### INSTRUCTIONS FOR THE TASK
Please output the section of the listing below that opens with the line containing "subtotal: 2314.00 -> 2793.00" and closes with the line containing "Moncler Classic Minimalist", exactly and with nothing else.

### DATA IN THIS EXERCISE
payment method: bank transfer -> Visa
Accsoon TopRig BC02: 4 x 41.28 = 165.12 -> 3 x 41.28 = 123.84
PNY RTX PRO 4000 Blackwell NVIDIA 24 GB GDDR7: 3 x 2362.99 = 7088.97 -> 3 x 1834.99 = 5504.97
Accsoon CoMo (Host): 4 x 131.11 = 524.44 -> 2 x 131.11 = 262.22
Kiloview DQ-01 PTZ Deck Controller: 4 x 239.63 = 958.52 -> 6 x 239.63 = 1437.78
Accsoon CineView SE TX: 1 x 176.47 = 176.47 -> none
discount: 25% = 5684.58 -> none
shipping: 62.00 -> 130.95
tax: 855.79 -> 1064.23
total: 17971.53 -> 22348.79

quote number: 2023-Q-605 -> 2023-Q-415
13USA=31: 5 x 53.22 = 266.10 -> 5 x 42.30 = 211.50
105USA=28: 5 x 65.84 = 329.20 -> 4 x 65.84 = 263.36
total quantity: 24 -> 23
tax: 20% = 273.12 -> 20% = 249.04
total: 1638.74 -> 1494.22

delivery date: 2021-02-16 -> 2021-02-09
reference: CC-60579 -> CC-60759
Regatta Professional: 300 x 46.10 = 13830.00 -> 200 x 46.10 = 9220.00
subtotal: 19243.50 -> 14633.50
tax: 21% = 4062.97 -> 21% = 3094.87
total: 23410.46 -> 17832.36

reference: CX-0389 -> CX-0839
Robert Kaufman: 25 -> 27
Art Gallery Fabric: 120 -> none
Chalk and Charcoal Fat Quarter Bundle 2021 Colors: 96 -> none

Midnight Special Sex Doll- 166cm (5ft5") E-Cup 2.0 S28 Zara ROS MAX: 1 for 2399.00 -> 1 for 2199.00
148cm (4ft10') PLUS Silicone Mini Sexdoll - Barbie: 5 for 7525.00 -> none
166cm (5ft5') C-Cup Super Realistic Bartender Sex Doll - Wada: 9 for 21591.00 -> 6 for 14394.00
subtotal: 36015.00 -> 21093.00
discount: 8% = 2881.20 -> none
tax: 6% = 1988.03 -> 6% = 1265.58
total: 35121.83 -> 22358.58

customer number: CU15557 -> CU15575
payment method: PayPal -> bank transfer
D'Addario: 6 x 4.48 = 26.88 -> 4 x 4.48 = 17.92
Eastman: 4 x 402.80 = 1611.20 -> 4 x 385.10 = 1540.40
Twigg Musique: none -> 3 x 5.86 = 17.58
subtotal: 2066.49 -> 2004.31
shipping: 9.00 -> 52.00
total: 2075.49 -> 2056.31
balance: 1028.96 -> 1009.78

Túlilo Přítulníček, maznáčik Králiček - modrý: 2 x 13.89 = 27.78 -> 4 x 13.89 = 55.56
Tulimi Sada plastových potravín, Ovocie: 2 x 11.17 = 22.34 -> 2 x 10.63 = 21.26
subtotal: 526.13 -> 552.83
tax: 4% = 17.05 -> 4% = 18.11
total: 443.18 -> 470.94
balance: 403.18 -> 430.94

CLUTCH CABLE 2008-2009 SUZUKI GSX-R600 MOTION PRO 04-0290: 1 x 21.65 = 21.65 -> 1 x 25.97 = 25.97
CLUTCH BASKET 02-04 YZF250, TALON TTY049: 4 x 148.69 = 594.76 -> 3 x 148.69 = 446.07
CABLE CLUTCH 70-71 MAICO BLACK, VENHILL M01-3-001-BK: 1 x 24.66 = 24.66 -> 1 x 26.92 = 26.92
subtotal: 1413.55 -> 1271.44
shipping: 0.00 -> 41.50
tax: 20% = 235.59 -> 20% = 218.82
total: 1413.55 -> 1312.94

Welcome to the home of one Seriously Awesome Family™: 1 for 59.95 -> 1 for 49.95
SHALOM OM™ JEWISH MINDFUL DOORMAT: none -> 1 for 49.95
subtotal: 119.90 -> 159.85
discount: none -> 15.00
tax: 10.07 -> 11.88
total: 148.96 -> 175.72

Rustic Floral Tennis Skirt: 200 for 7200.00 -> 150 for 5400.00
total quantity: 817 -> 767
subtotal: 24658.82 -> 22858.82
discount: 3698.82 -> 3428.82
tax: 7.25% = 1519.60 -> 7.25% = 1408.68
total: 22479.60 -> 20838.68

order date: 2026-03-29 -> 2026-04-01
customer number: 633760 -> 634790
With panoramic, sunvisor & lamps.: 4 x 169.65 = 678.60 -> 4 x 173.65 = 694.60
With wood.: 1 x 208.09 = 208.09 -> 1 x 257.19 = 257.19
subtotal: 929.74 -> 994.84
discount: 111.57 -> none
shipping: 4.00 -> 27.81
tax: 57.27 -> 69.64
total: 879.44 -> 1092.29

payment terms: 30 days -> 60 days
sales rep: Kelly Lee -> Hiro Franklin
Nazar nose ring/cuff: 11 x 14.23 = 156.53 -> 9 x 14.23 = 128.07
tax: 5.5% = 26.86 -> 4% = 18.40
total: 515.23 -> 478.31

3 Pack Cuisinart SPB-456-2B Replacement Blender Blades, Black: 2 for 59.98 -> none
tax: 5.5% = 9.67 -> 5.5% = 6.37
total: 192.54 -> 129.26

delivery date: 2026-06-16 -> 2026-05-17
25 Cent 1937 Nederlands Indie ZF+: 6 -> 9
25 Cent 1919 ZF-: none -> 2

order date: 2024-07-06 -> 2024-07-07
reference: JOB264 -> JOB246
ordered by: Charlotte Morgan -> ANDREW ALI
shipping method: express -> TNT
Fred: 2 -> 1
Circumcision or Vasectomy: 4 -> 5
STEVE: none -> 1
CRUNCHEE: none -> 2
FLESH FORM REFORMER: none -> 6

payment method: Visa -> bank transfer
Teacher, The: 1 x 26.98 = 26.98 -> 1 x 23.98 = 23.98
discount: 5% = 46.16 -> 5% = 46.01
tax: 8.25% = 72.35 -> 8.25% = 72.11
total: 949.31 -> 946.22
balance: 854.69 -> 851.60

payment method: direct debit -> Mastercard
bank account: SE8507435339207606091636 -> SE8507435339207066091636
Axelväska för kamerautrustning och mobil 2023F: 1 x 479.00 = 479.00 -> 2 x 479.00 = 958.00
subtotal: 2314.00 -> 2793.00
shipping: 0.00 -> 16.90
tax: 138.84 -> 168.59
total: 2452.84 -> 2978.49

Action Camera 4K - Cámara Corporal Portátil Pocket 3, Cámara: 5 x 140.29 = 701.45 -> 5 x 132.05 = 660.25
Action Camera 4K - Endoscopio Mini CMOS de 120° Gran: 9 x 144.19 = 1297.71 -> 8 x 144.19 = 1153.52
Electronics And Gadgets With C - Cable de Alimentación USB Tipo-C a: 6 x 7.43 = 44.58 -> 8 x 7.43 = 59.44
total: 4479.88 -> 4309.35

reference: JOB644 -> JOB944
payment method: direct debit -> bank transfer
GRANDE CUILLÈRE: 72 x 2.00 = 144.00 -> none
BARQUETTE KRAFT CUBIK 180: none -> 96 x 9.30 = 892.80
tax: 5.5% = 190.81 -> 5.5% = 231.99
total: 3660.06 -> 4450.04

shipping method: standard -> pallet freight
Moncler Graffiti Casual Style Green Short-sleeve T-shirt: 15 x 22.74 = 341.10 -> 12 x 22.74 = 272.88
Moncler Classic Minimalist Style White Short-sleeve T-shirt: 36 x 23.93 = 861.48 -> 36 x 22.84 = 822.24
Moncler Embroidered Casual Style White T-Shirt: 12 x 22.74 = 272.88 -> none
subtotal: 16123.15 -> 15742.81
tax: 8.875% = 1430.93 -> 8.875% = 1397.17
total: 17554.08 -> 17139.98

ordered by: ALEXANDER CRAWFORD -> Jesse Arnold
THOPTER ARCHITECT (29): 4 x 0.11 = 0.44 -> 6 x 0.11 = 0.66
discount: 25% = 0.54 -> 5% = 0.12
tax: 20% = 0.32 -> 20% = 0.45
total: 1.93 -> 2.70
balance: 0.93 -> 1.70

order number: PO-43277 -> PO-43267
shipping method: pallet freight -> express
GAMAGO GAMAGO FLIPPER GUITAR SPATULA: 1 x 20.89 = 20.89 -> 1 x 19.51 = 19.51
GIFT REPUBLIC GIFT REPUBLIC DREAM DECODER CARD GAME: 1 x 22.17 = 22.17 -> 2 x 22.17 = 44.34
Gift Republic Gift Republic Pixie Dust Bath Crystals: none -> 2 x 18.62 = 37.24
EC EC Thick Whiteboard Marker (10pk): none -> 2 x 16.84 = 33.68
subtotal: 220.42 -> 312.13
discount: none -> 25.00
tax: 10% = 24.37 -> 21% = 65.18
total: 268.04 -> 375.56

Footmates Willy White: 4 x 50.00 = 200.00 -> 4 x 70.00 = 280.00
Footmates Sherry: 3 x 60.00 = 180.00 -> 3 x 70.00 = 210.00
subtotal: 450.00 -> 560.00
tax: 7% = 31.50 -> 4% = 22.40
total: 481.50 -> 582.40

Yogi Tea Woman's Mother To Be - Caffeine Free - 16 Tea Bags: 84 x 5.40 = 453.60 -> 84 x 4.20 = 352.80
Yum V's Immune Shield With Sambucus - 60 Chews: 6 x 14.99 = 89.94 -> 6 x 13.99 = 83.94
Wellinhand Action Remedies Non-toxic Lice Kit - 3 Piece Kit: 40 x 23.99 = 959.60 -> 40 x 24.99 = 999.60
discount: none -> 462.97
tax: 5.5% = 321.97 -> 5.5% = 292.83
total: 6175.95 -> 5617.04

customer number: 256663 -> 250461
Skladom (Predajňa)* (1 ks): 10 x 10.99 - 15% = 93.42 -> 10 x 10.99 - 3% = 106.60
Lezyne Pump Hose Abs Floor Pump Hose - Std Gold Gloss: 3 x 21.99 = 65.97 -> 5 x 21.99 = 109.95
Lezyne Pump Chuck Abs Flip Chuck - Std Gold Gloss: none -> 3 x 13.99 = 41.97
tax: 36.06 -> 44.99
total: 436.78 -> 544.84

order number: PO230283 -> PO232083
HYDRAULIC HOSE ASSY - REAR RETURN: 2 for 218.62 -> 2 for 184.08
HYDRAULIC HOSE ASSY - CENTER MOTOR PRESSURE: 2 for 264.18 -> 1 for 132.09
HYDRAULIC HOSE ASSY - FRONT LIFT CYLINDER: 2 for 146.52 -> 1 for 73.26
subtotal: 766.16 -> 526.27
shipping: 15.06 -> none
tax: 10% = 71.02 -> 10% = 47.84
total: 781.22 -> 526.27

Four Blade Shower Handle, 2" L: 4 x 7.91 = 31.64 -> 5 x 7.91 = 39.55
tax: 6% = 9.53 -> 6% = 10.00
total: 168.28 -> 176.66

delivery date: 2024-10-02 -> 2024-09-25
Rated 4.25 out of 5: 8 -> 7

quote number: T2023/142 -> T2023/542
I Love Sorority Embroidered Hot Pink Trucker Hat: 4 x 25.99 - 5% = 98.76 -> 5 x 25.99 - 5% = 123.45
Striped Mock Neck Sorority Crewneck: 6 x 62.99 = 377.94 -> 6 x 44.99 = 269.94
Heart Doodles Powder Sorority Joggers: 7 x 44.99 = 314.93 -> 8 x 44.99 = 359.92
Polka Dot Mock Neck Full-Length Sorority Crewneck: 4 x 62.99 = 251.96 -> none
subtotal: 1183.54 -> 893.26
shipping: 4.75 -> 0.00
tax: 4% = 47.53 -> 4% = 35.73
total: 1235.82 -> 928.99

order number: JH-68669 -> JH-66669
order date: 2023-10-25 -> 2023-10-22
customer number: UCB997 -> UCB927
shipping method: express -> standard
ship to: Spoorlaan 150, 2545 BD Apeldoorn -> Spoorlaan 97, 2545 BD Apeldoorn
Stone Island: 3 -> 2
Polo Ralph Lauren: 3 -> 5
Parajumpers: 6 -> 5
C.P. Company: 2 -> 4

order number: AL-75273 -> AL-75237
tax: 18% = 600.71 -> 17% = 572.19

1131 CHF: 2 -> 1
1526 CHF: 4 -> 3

### OUTPUT FOR THIS TASK
subtotal: 2314.00 -> 2793.00
shipping: 0.00 -> 16.90
tax: 138.84 -> 168.59
total: 2452.84 -> 2978.49

Action Camera 4K - Cámara Corporal Portátil Pocket 3, Cámara: 5 x 140.29 = 701.45 -> 5 x 132.05 = 660.25
Action Camera 4K - Endoscopio Mini CMOS de 120° Gran: 9 x 144.19 = 1297.71 -> 8 x 144.19 = 1153.52
Electronics And Gadgets With C - Cable de Alimentación USB Tipo-C a: 6 x 7.43 = 44.58 -> 8 x 7.43 = 59.44
total: 4479.88 -> 4309.35

reference: JOB644 -> JOB944
payment method: direct debit -> bank transfer
GRANDE CUILLÈRE: 72 x 2.00 = 144.00 -> none
BARQUETTE KRAFT CUBIK 180: none -> 96 x 9.30 = 892.80
tax: 5.5% = 190.81 -> 5.5% = 231.99
total: 3660.06 -> 4450.04

shipping method: standard -> pallet freight
Moncler Graffiti Casual Style Green Short-sleeve T-shirt: 15 x 22.74 = 341.10 -> 12 x 22.74 = 272.88
Moncler Classic Minimalist Style White Short-sleeve T-shirt: 36 x 23.93 = 861.48 -> 36 x 22.84 = 822.24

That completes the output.